Co-op campaign improvements. Tailored multiplayer narratives. Borrow mate’s units. New competitive mode. Welcome tabletop influence. Shockingly well optimised. Beefy PC recommended. Unit mass issues. Chariots get stuck. Some spells overtuned. Completely busted autoresolve. Patch this, please.
Tactical game-changer? Not really, no. Flank, hammer, anvil. Buff, debuff, kite. Infantry, cavalry, ranged. Rock, paper, scissors. (Total war, yeah?) Where’s the spice? Faction-specific weaknesses. Daemons lack range. Ogres? Huge targets. Human gun lines? Disrupt with monsters. Asymmetry, asymmetry, asymmetry. Improved battle AI. Artillery shell dodging!
Siege rework, finally! Major settlement sieges. Greatly improved cities. Paths, walkways, platforms. Minor settlement battles? No more walls! Unique, gorgeous maps. Barricades and towers. Enjoyable, but repetitive. Did I mention the busted autoresolve? I’m breaking my rule because, crikey, I hope it gets patched soon.
So, old formula. But clever twists. Community feedback addressed. Tiny, significant adjustments. Smoother, cleaner, faster. Not a revolution. 100 tiny tune-ups. It wasn’t broken? Fixed it anyway. Absolutely gorgeous presentation. Snow-capped peaks. Tundra blasted wastelands. Chaos-corrupted features. Pristine Arctic waterfall. Khorne corruption high? Waterfall’s blood now.

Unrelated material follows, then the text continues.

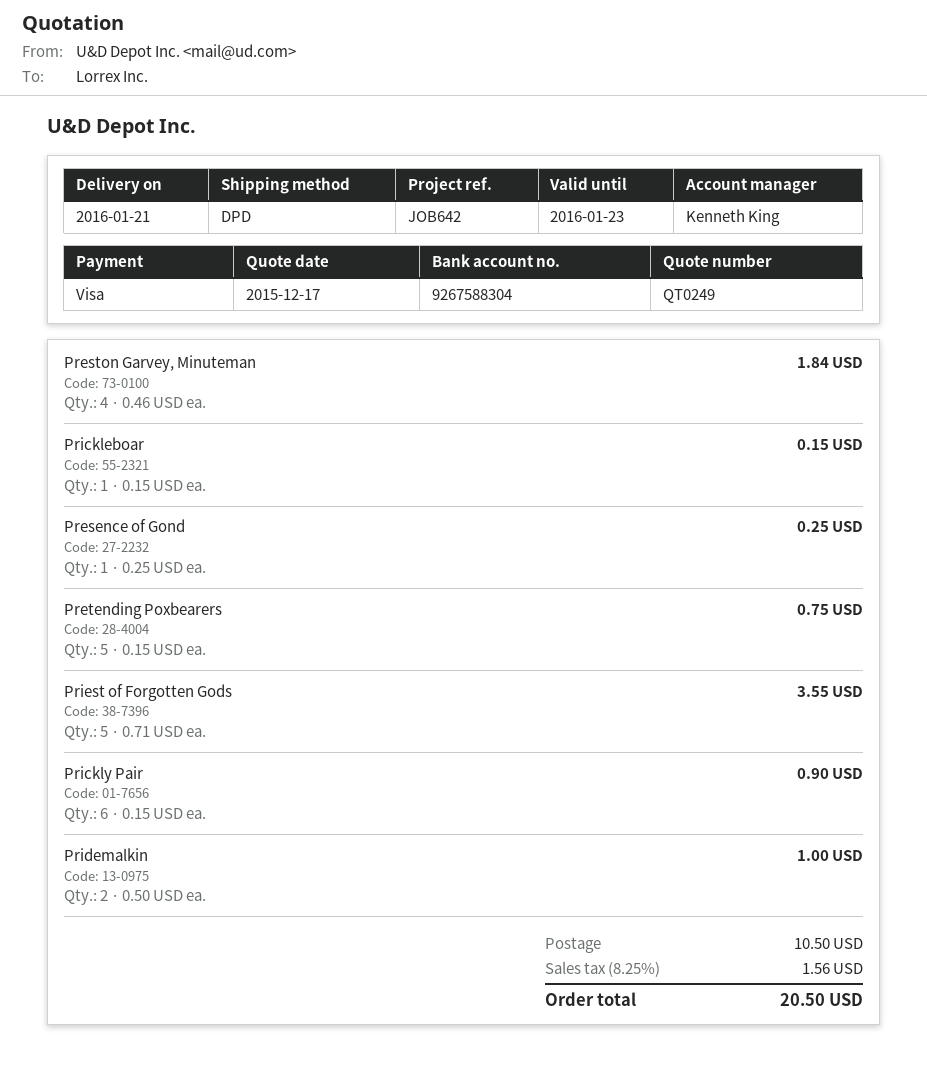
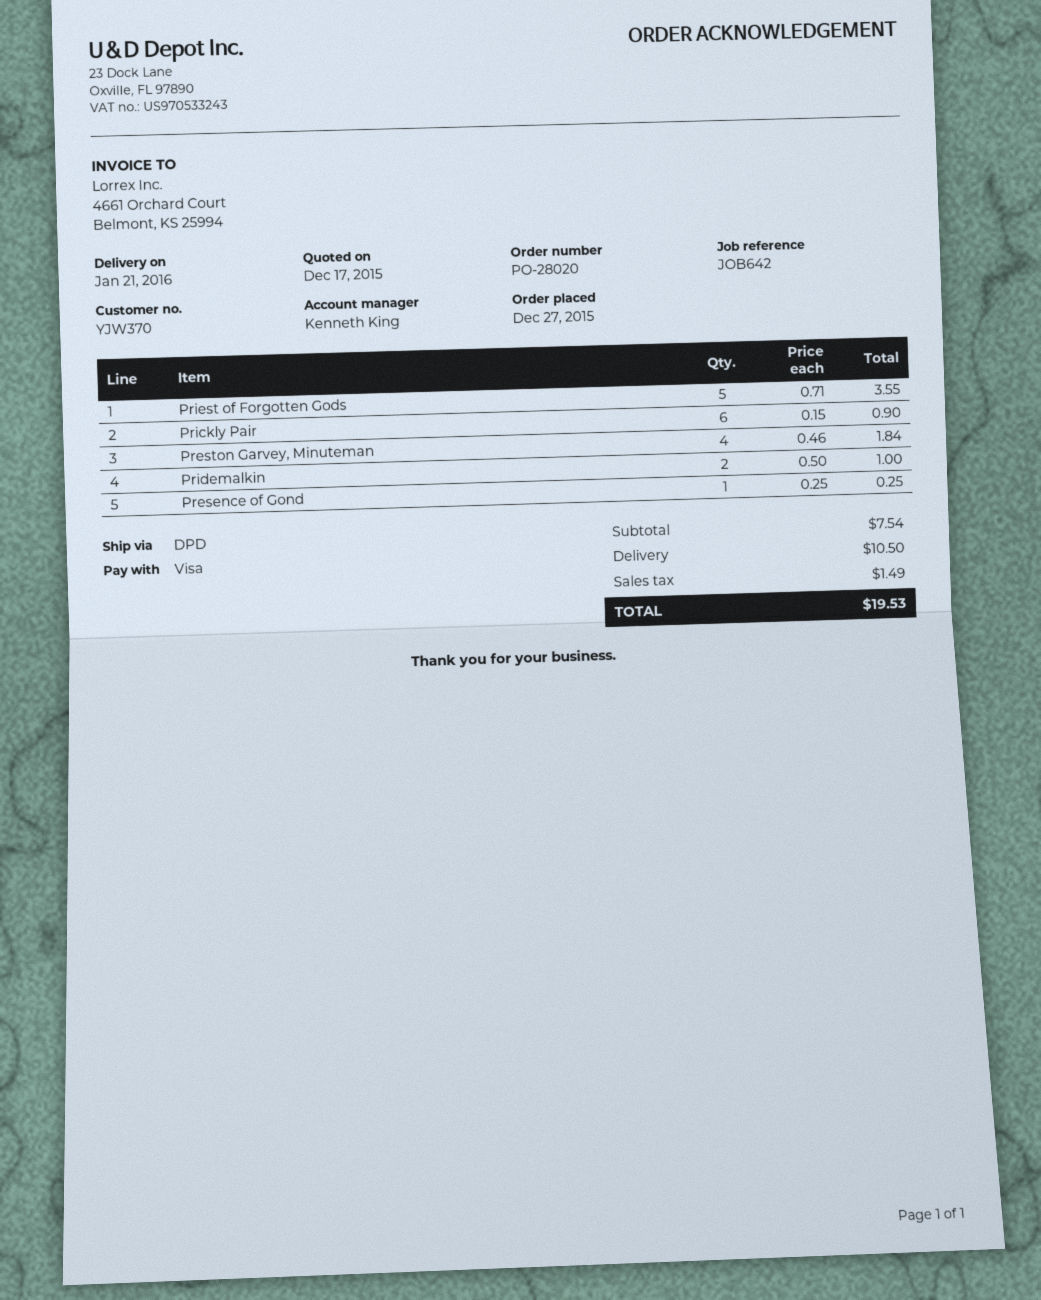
Prickleboar: 1 x 0.15 = 0.15 -> none
Pretending Poxbearers: 5 x 0.15 = 0.75 -> none
tax: 1.56 -> 1.49
total: 20.50 -> 19.53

New diplomacy! Three Kingdoms complexity? Nope, but improved. Best military buddies? Hire their units. Borrow their armies. Sound stupidly overpowered? Quite well balanced. Requires limited resources.
New campaign structure! Chaos portals everywhere. Spew hostile armies. Relentless, but manageable. Travel to hell. Resist Slaaneshi temptation. Earn Khorne’s favour. Puzzle Tzeentch’s maze. Inhale Nurgle’s sharts. Great first time. Less so, repeated. Total War’s Albatross. Sandbox vs Structure. A fine effort.
Campaign craves investment. Rewards it generously. Mammoth production values. Evident passion project. A wonderful juxtaposition. Slaaneshi-level intoxicating. One major issue? Incessant campaign structure. Battles are phenomenal. So is cheesecake. Nausea still occurs. Please fix autoresolve. Otherwise? Spectacular RTS. Evokes classic Blizzard. Some problematic nails. Solution: more Warhammer.
Despite broad adherence to Total War archetypes, unit and faction diversity is impressively diverse, offering an inventive balance between established lore and an ever-evolving power curve between dozens of factions.